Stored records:
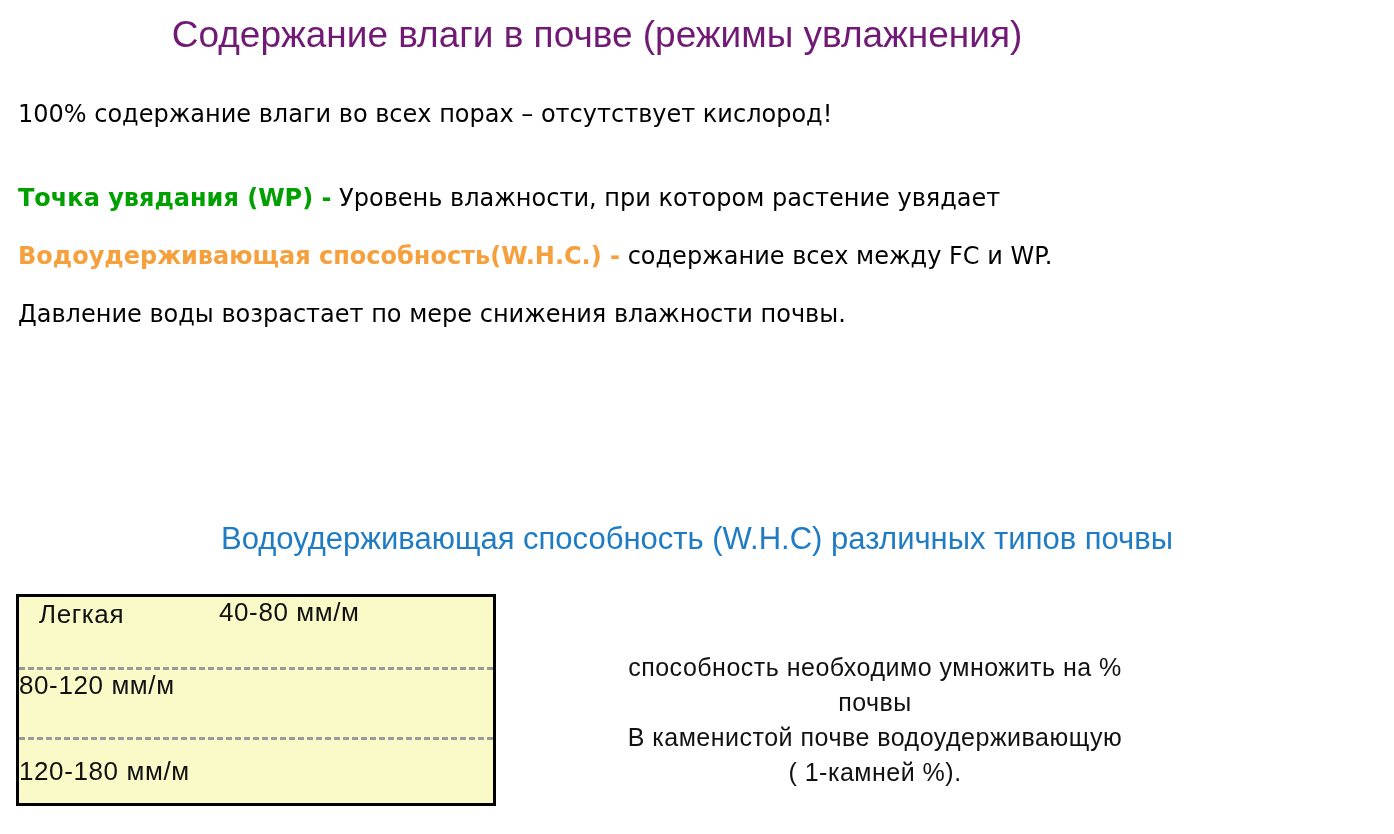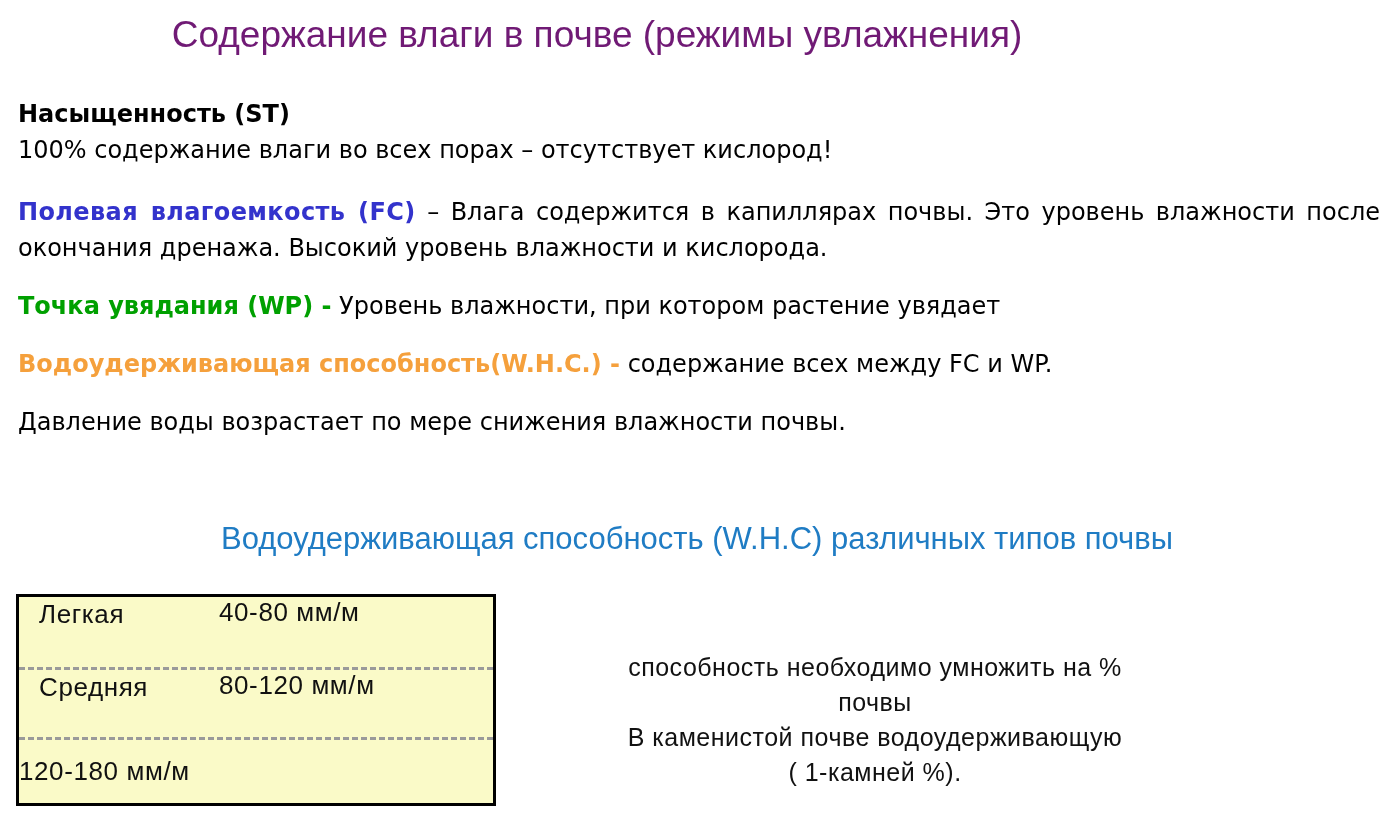"Насыщенность (ST)" p.para { html: <p> <span>Насыщенность (ST)</span> </p> -> none }
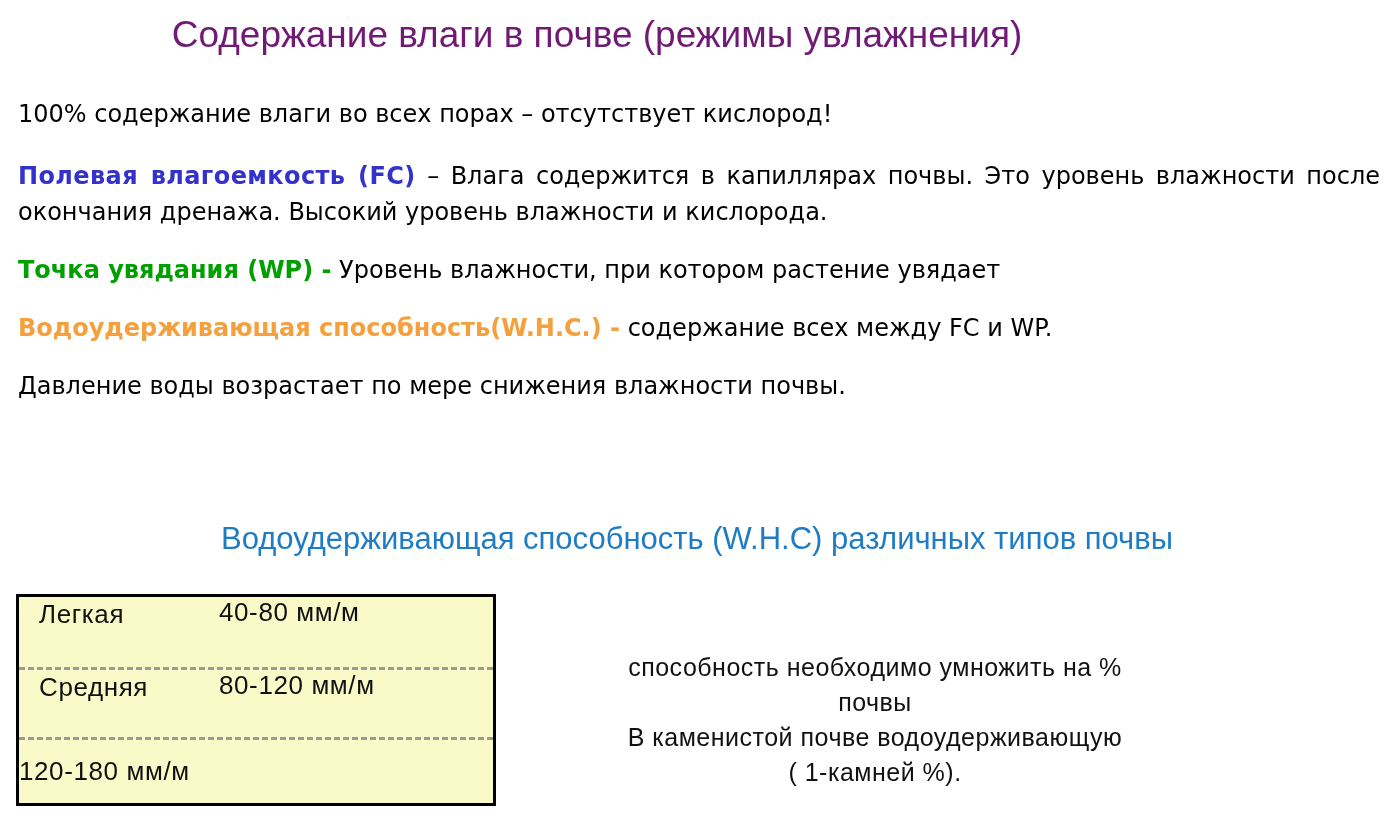"Полевая влагоемкость (FC) – Влага" p.para { html: <p> <span>Полевая влагоемкость (FC)</span><span> – Влага содержится в капиллярах почвы. Это уровень влажности после окончания дренажа. Высокий уровень влажности и кислорода.</span> </p> -> none }
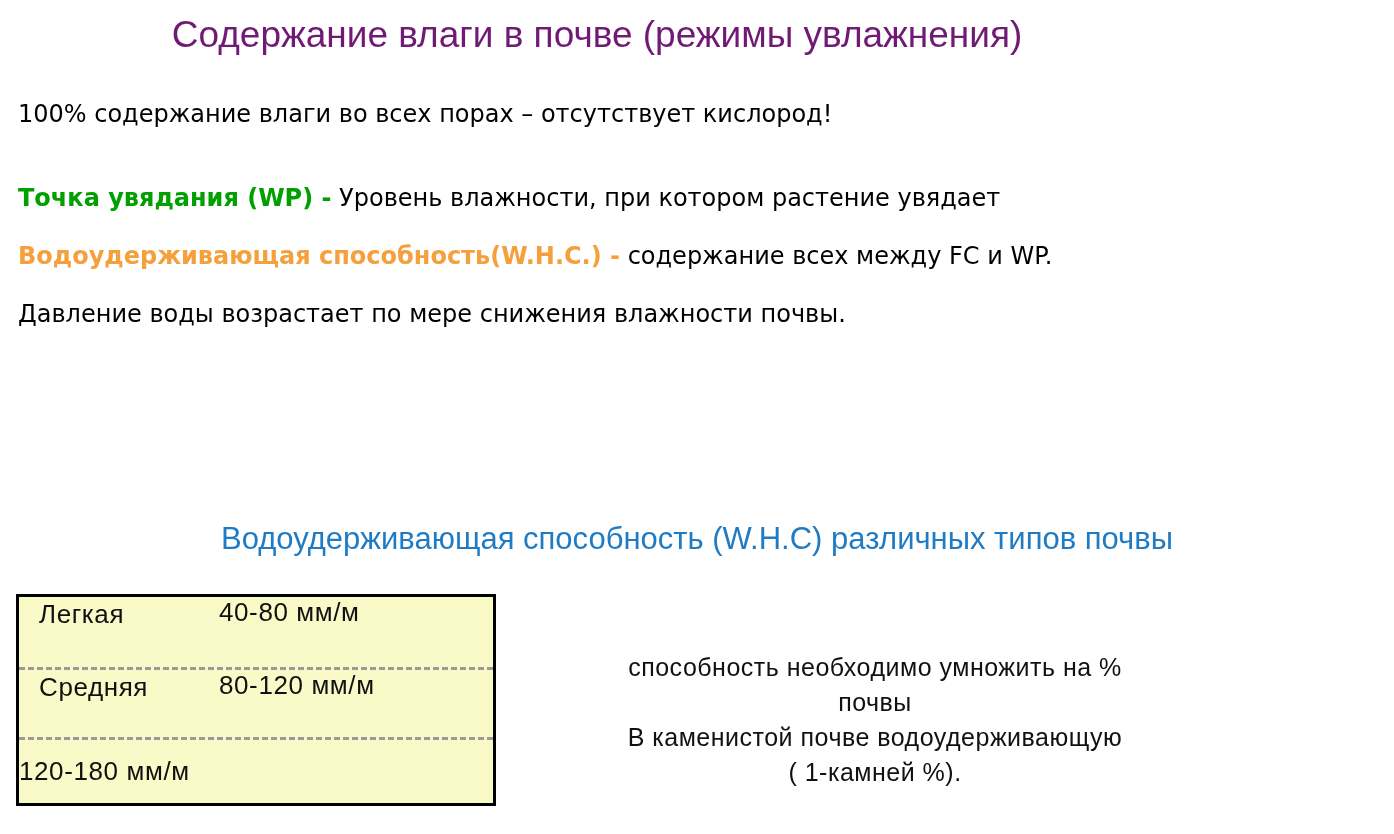"Средняя" div.soil-name { html: <div>Средняя</div> -> none }
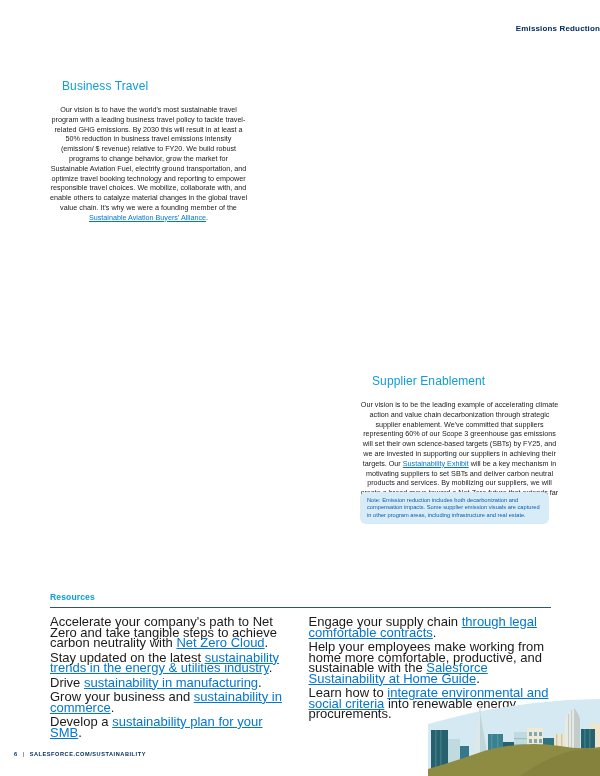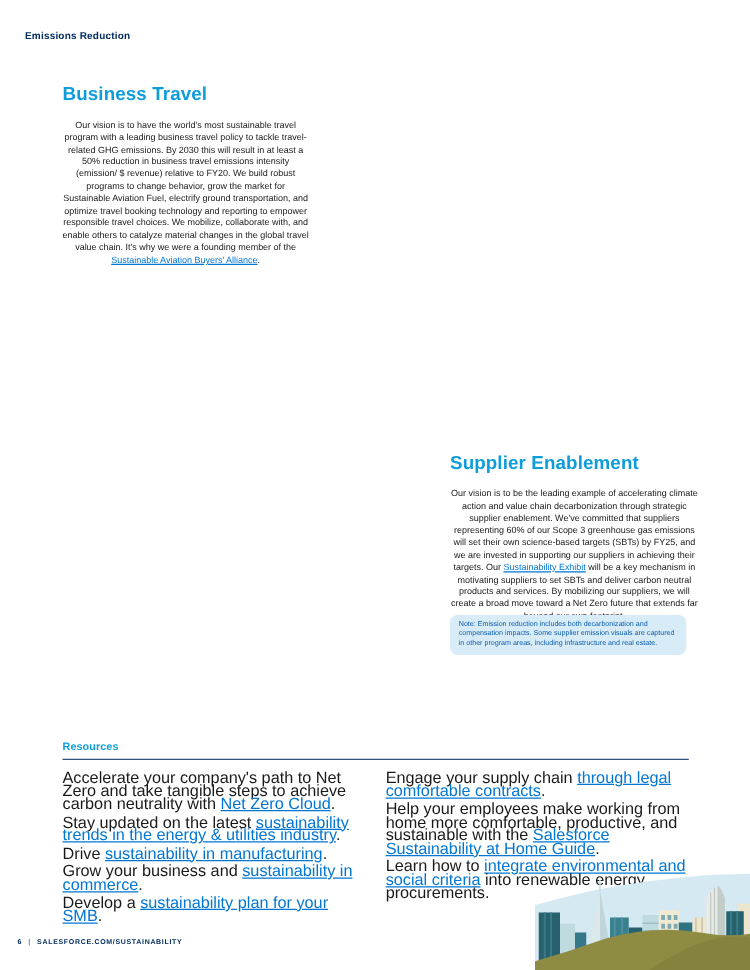"Emissions Reduction" .page-header { margin-left: 20px -> none; text-align: left -> right }
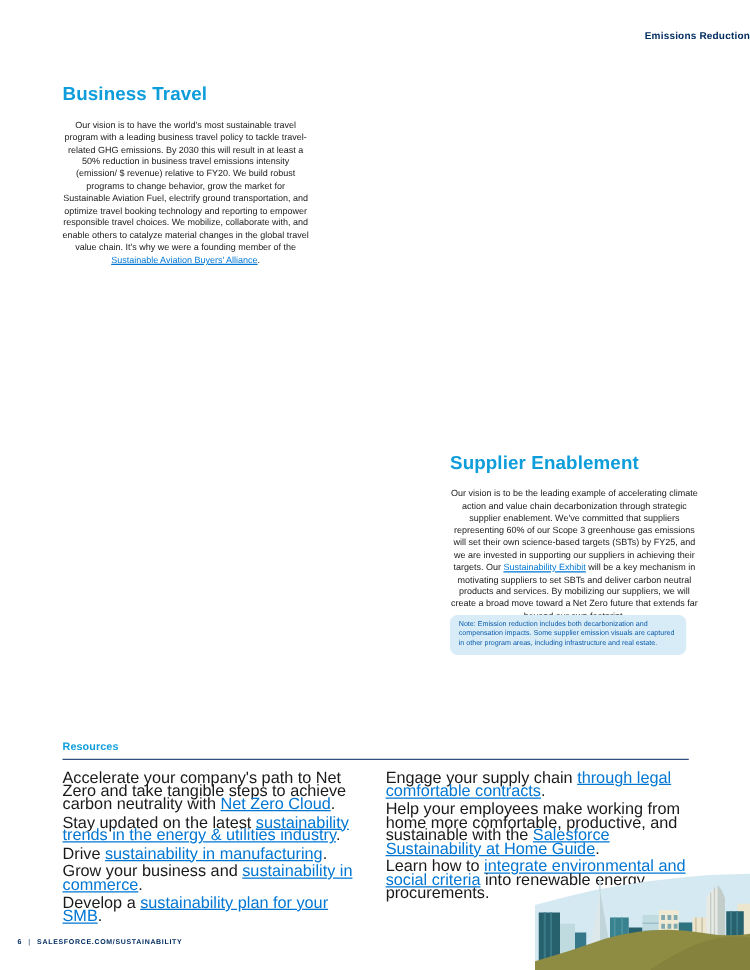"Business Travel" .section-heading { font-size: 15px -> 12px; font-weight: bold -> normal; margin: 0 -> 12px }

▶ INSTRUCTIONS TO FOLLOW
Write out the data above exactly as it appears, but without any image.

▶ ANSWER SECTION
"Насыщенность (ST)" p.para { html: <p> <span>Насыщенность (ST)</span> </p> -> none }
"Полевая влагоемкость (FC) – Влага" p.para { html: <p> <span>Полевая влагоемкость (FC)</span><span> – Влага содержится в капиллярах почвы. Это уровень влажности после окончания дренажа. Высокий уровень влажности и кислорода.</span> </p> -> none }
"Средняя" div.soil-name { html: <div>Средняя</div> -> none }
"Emissions Reduction" .page-header { margin-left: 20px -> none; text-align: left -> right }
"Business Travel" .section-heading { font-size: 15px -> 12px; font-weight: bold -> normal; margin: 0 -> 12px }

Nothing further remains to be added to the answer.